# ACTION ITEM:
Repeat each entry as written, dropping any picture you find.

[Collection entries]

☆ ☆ ☆ ☆ ☆ ☆ ☆

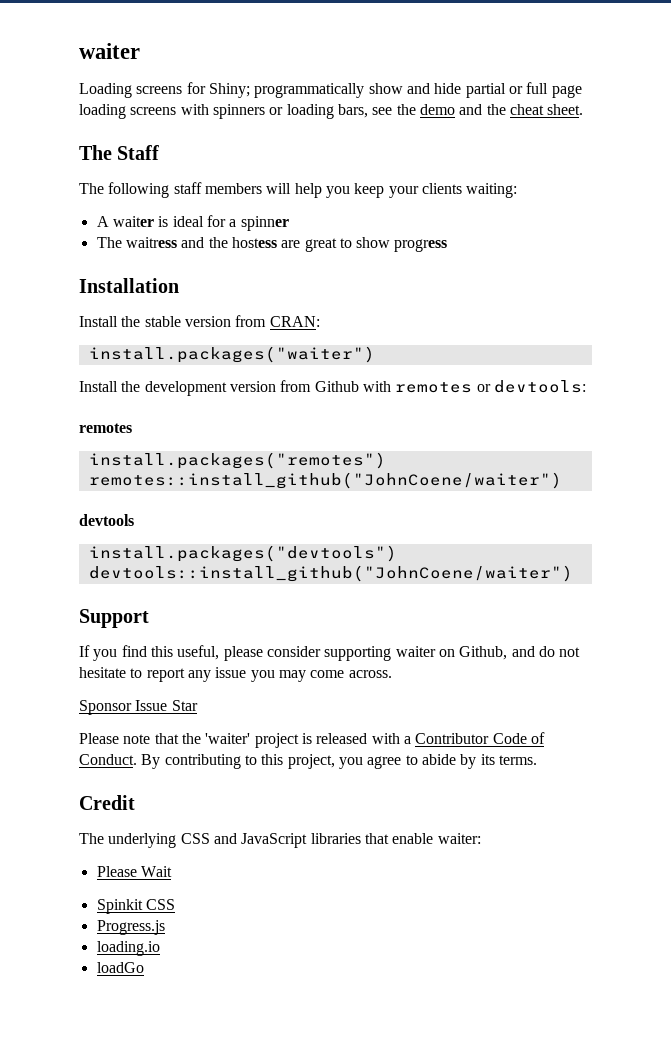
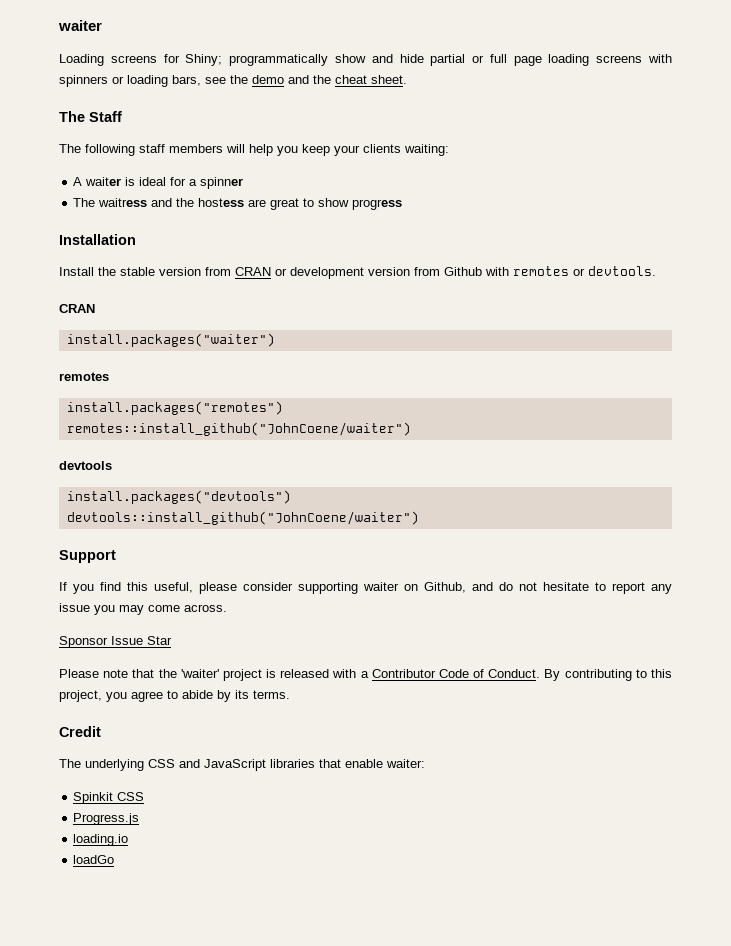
- Install the stable version from CRAN:
+ Install the stable version from CRAN or development version from Github with remotes or devtools.
+ CRAN
  install.packages("waiter")
- Install the development version from Github with remotes or devtools:
- Please Wait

☆ ☆ ☆ ☆ ☆ ☆ ☆

# RESULT FOR THIS EXERCISE:
- Install the stable version from CRAN:
+ Install the stable version from CRAN or development version from Github with remotes or devtools.
+ CRAN
  install.packages("waiter")
- Install the development version from Github with remotes or devtools:
- Please Wait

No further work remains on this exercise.